Farewell, GitHub

16/05/2020

I’m sorry for the dramatic title. Note that I won’t delete my GitHub account or stop using it, there’s plenty projects hosted there that I contribute to. This blog post is about my experience with hosting my personal projects on GitHub and why I stopped doing that.

What’s wrong with GitHub?

It depends on who you ask. There’s a lot going for GitHub:

  • Pretty Git repo viewer with integrated issue tracker, wiki and more.
  • Many projects chose it as their home.
  • Lots of convenience features.
  • Highly reliable hosting.
  • Social network effects.

On the other hand there’s a few reasons not to use it:

  • Don’t put all your eggs into one basket.
  • Slow and unreliable at times.
  • Owned by Microsoft now.
  • Proprietary SaaS.

All of these are good and important points, but they’re unrelated to my move to selfhosting. Over time I’ve come to dislike the workflow GitHub helped popularizing:

  • Sign up if you haven’t already
  • Fork repository in Browser
  • Clone forked repository
  • Create new branch
  • Perform changes on that branch
  • Push branch
  • Click on “Create pull request” button
  • Describe changes and overall motivation

Some projects required an email-driven workflow, for example by virtue of not being hosted on GitHub and only offering the committer’s email address as contact option:

  • Clone repository
  • Perform changes
  • Format patch
  • Write an email with the patch attached, describing changes and overall motivation

If you’re feeling fancy, you can even set up Git to handle emails for you and combine the last two steps into one. I haven’t done that yet; https://git-send-email.io/ provides a simple tutorial for it explaining the finer details.

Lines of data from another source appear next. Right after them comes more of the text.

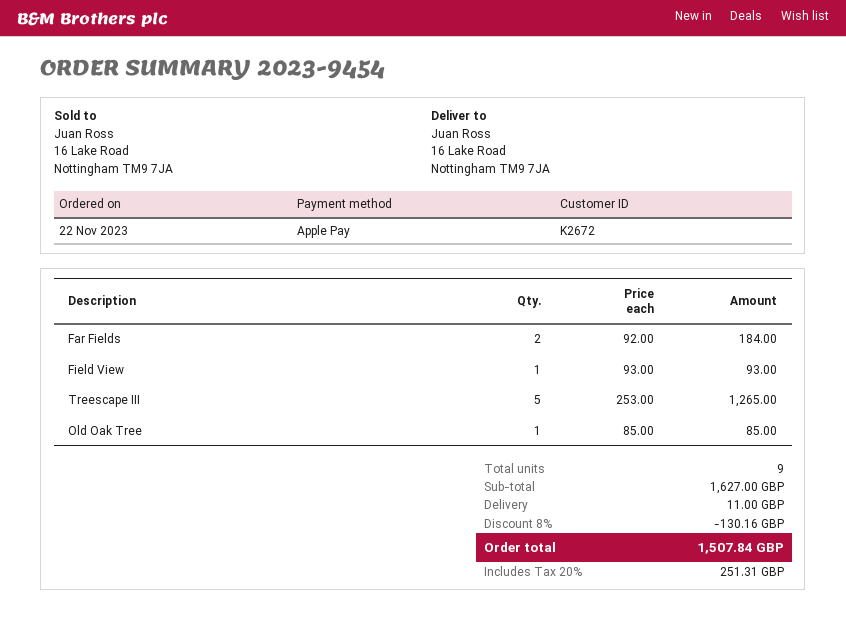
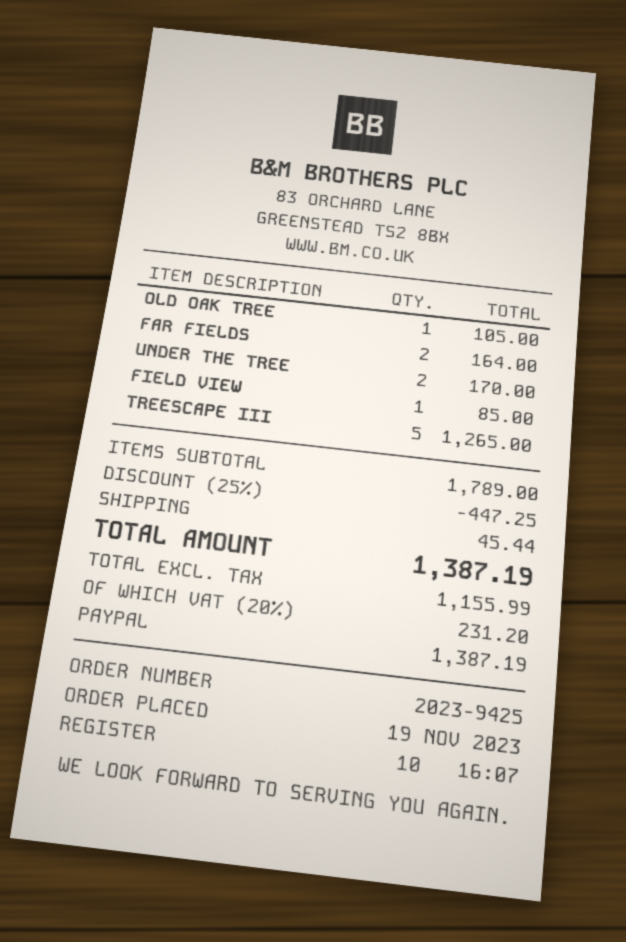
order number: 2023-9454 -> 2023-9425
order date: 2023-11-22 -> 2023-11-19
payment method: Apple Pay -> PayPal
Far Fields: 2 for 184.00 -> 2 for 164.00
Field View: 1 for 93.00 -> 1 for 85.00
Old Oak Tree: 1 for 85.00 -> 1 for 105.00
UNDER THE TREE: none -> 2 for 170.00
subtotal: 1627.00 -> 1789.00
discount: 8% = 130.16 -> 25% = 447.25
shipping: 11.00 -> 45.44
tax: 20% = 251.31 -> 20% = 231.20
total: 1507.84 -> 1387.19

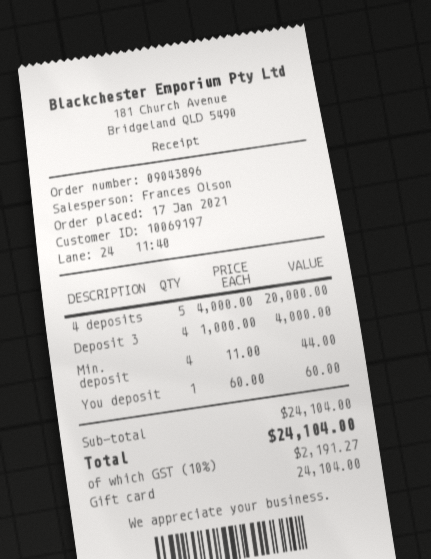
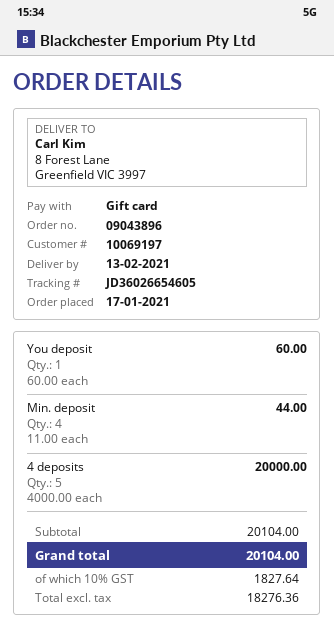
Deposit 3: 4 x 1000.00 = 4000.00 -> none
subtotal: 24104.00 -> 20104.00
tax: 10% = 2191.27 -> 10% = 1827.64
total: 24104.00 -> 20104.00

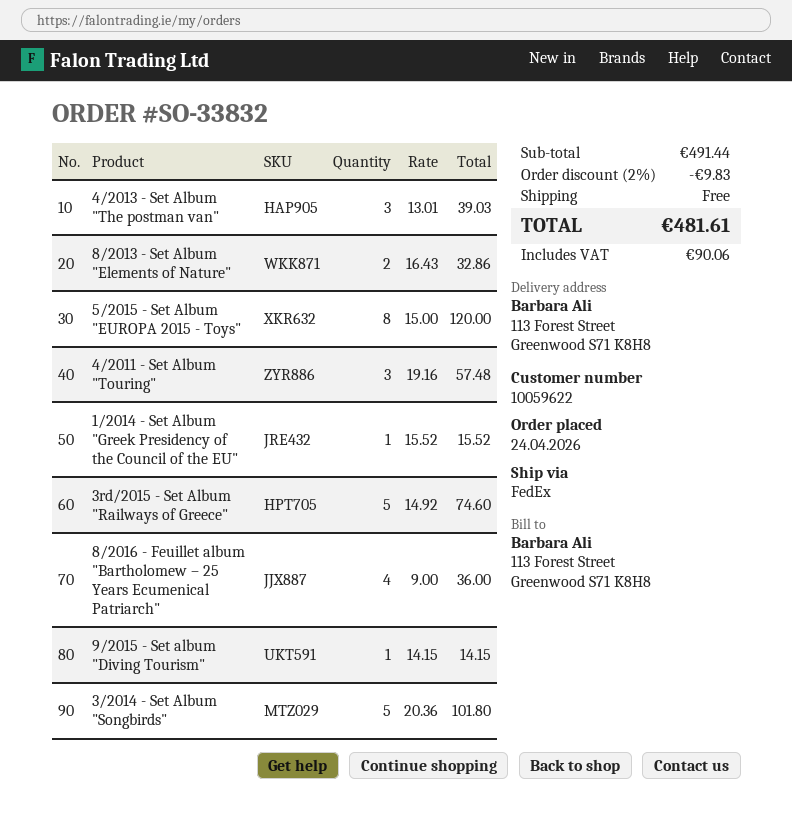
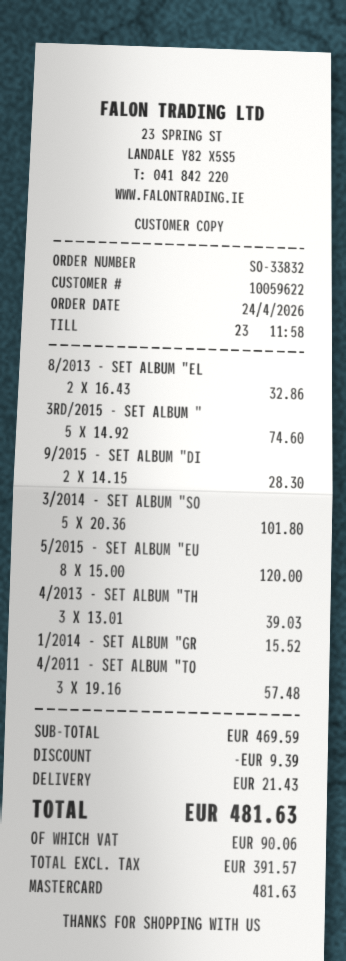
8/2016 - Feuillet album "Bartholomew – 25 Years Ecumenical Patriarch": 4 x 9.00 = 36.00 -> none
9/2015 - Set album "Diving Tourism": 1 x 14.15 = 14.15 -> 2 x 14.15 = 28.30
subtotal: 491.44 -> 469.59
discount: 9.83 -> 9.39
shipping: 0.00 -> 21.43
total: 481.61 -> 481.63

I’ve come to enjoy this process considerably more, mostly because it doesn’t waste my time on needless Git operations[1]. Another nice side effect is that one takes more time composing email, thereby resulting in a higher quality conversation with the other project. Similarly, there’s other workflows where public discussion on GitHub is not an option, for example when reporting security issues to a project. In this case it’s common for the project to provide an email address and GPG key for secure communication.

On issue trackers

GitHub’s issue tracker is clean and tidy. It may not be as well suited for large projects, user support or discussing matters beyond bug reports, but that didn’t stop people from using it for all these things. Sometimes they’ll go as far as asking other projects to use GitHub just for that one feature.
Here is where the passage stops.